[[ Data for review open ]]

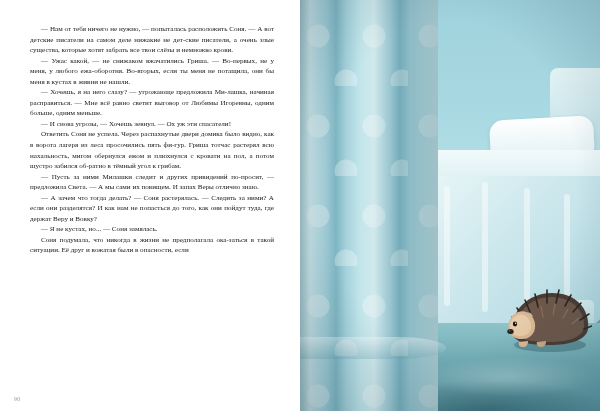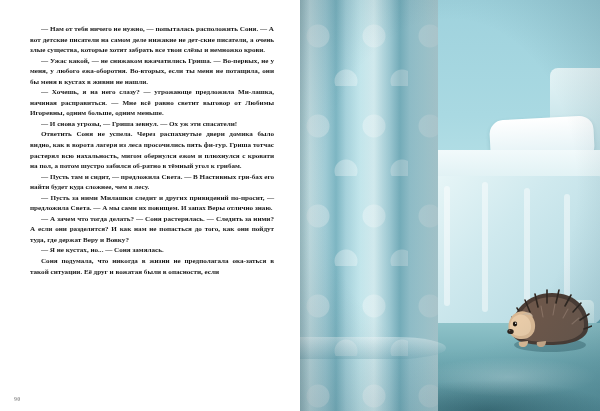"— Нам от тебя ничего" .page-left { font-weight: bold -> none }
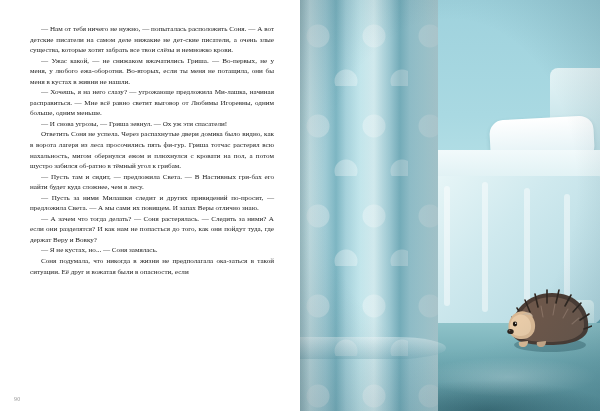"— И снова угрозы, —" p { text: Гриша -> Хочешь }
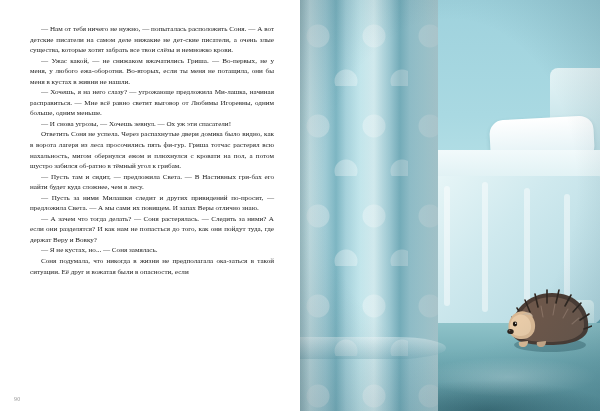"— Пусть там и сидит," p { html: <p>— Пусть там и сидит, — предложила Света. — В Настивных гри-бах его найти будет куда сложнее, чем в лесу.</p> -> none }
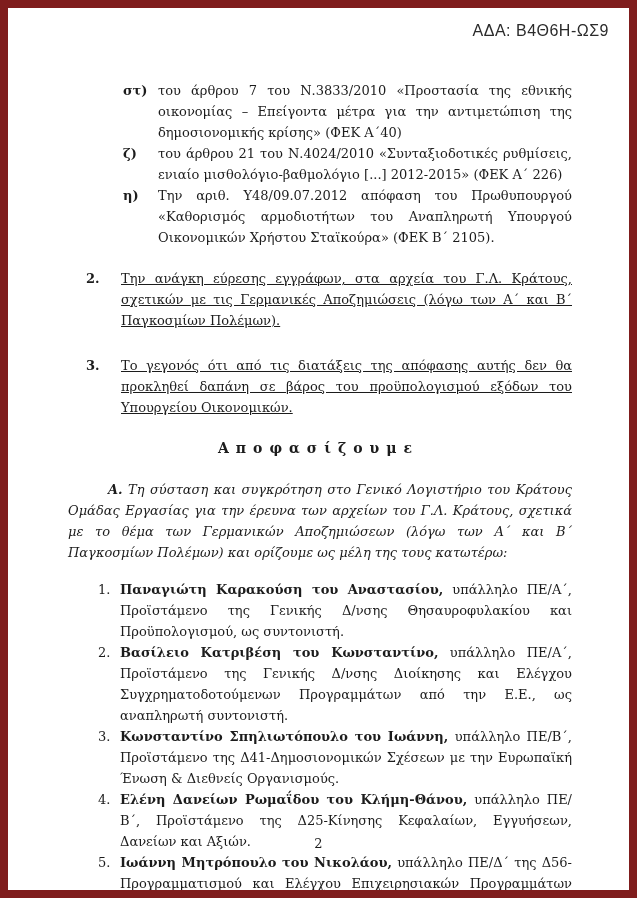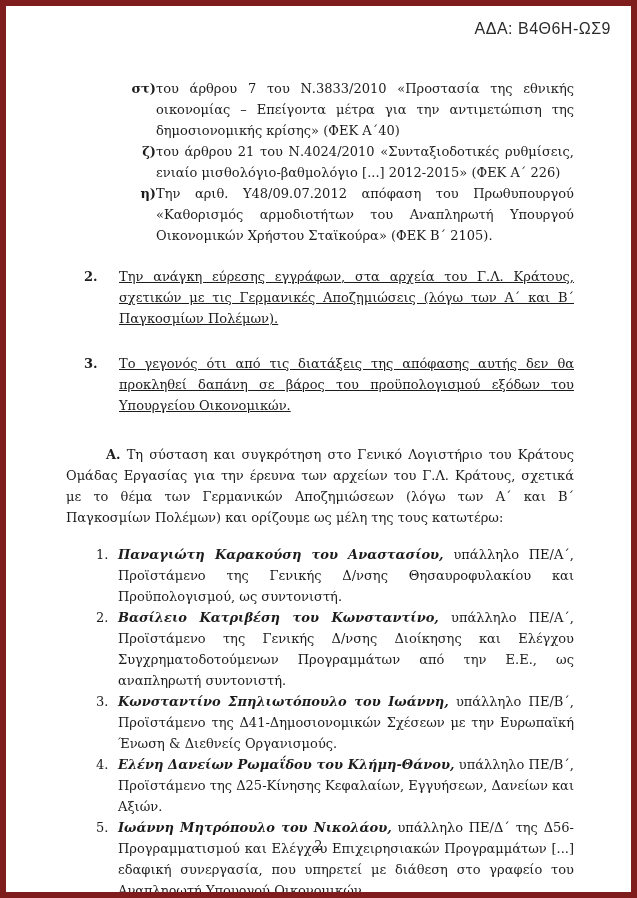"ΑΔΑ: Β4Θ6Η-ΩΣ9" .page { border: 6px solid #7f1d1d -> 8px solid #7f1d1d }
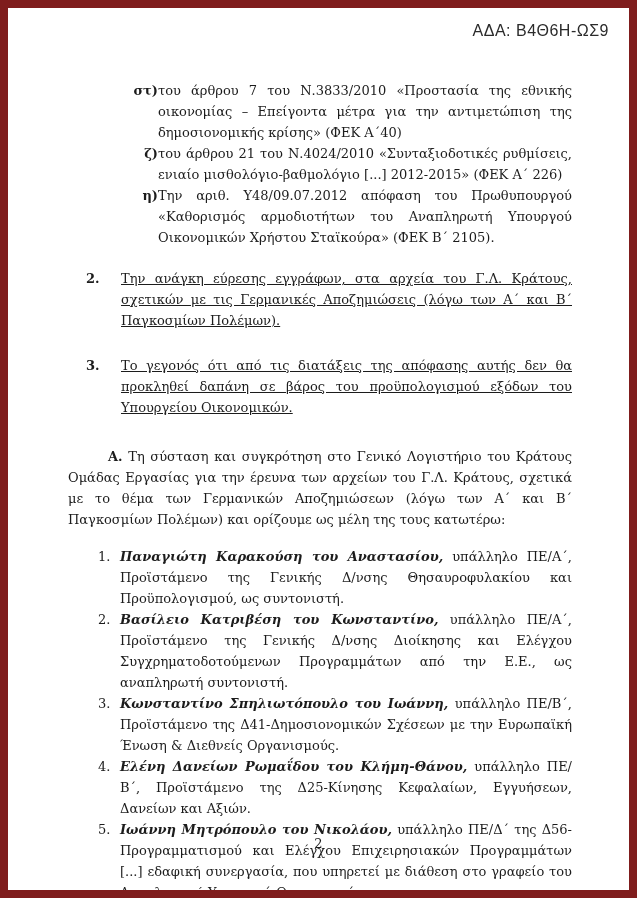"στ)" .legal-label { text-align: right -> none }
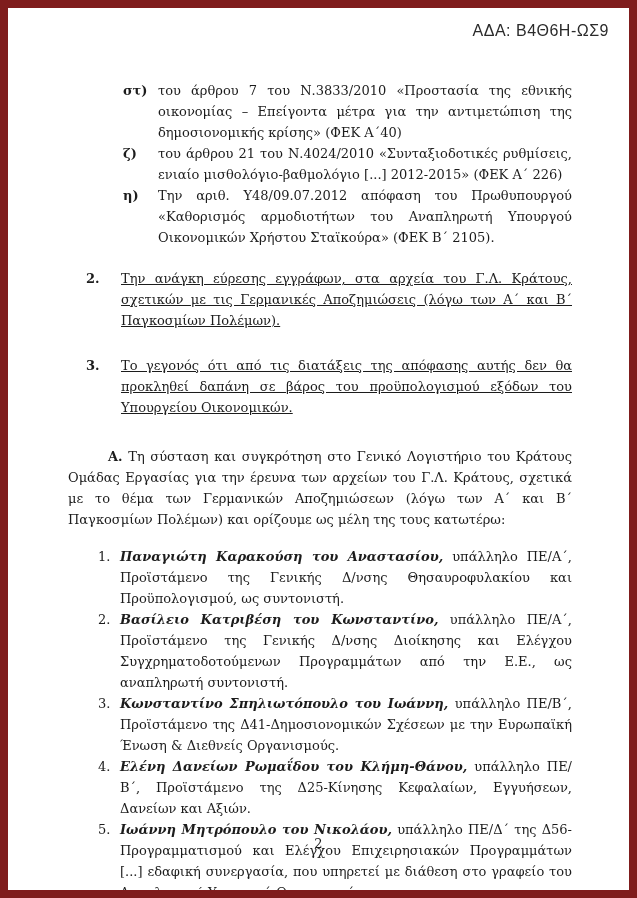"Αποφασίζουμε" div.decision-heading { html: none -> <div>Αποφασίζουμε</div> }
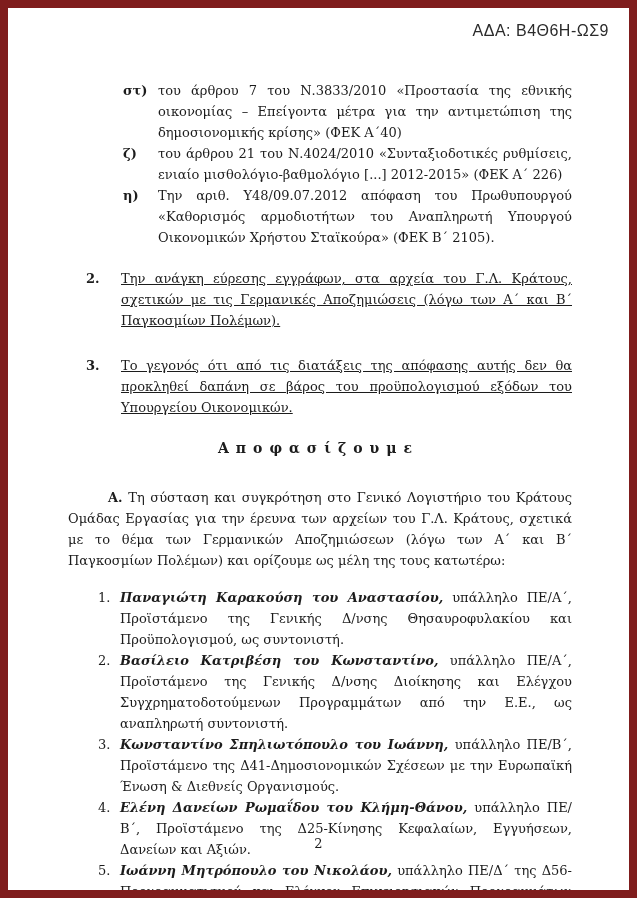"Α. Τη σύσταση και συγκρότηση" .decision-paragraph { font-style: none -> italic; margin: 28px 57px 0 60px -> 20px 57px 0 60px }
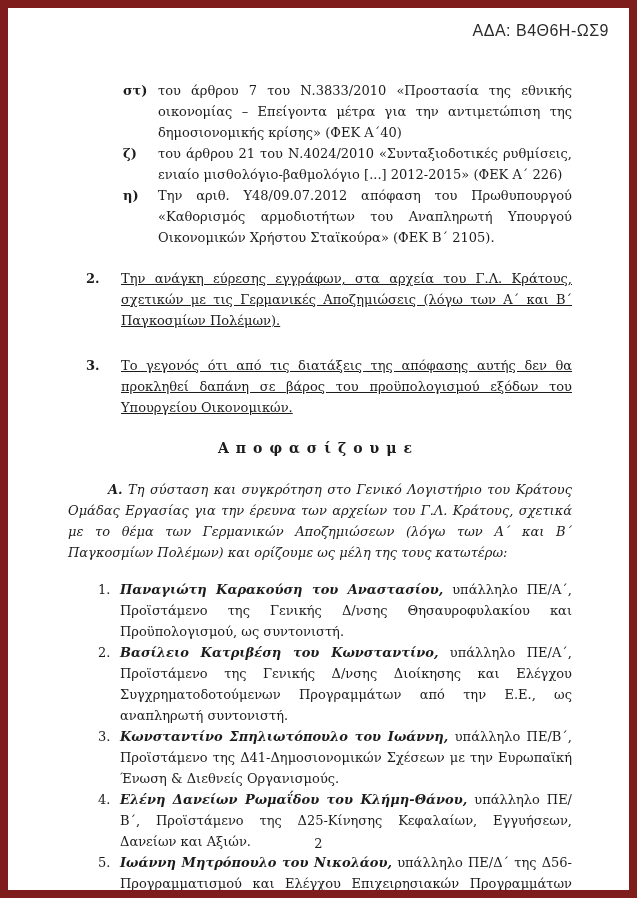"Παναγιώτη Καρακούση του Αναστασίου," .member-name { font-style: italic -> none }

[[ Data for review closed ]]

**Work instructions:**
The output must be every line of the records, printed exactly, with the pictures omitted.

**Result of this task:**
"— Нам от тебя ничего" .page-left { font-weight: bold -> none }
"— И снова угрозы, —" p { text: Гриша -> Хочешь }
"— Пусть там и сидит," p { html: <p>— Пусть там и сидит, — предложила Света. — В Настивных гри-бах его найти будет куда сложнее, чем в лесу.</p> -> none }
"ΑΔΑ: Β4Θ6Η-ΩΣ9" .page { border: 6px solid #7f1d1d -> 8px solid #7f1d1d }
"στ)" .legal-label { text-align: right -> none }
"Αποφασίζουμε" div.decision-heading { html: none -> <div>Αποφασίζουμε</div> }
"Α. Τη σύσταση και συγκρότηση" .decision-paragraph { font-style: none -> italic; margin: 28px 57px 0 60px -> 20px 57px 0 60px }
"Παναγιώτη Καρακούση του Αναστασίου," .member-name { font-style: italic -> none }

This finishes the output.